*TRY IT*
For the data below, report the number of lines that contain the string "none" and nothing else.

═══ SUPPLIED INFORMATION

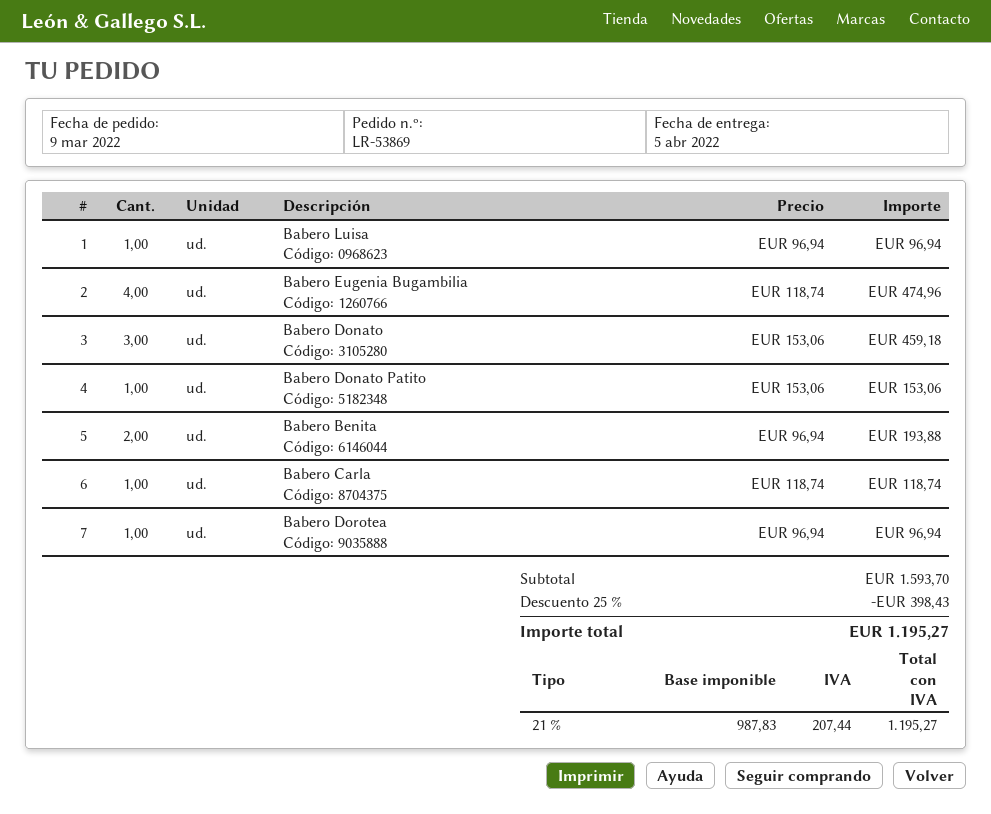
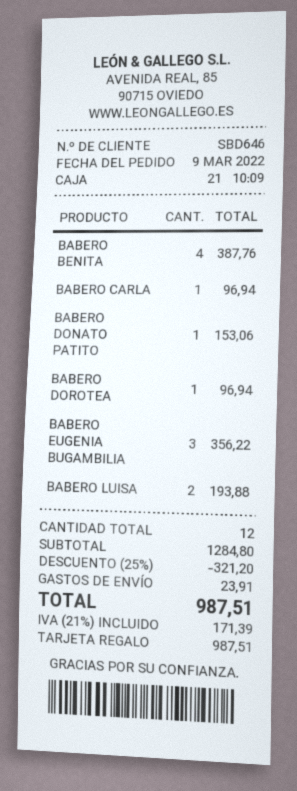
Babero Luisa: 1 for 96.94 -> 2 for 193.88
Babero Eugenia Bugambilia: 4 for 474.96 -> 3 for 356.22
Babero Donato: 3 for 459.18 -> none
Babero Benita: 2 for 193.88 -> 4 for 387.76
Babero Carla: 1 for 118.74 -> 1 for 96.94
subtotal: 1593.70 -> 1284.80
discount: 25% = 398.43 -> 25% = 321.20
shipping: none -> 23.91
tax: 21% = 207.44 -> 21% = 171.39
total: 1195.27 -> 987.51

══════

*EXERCISE SOLUTION*
2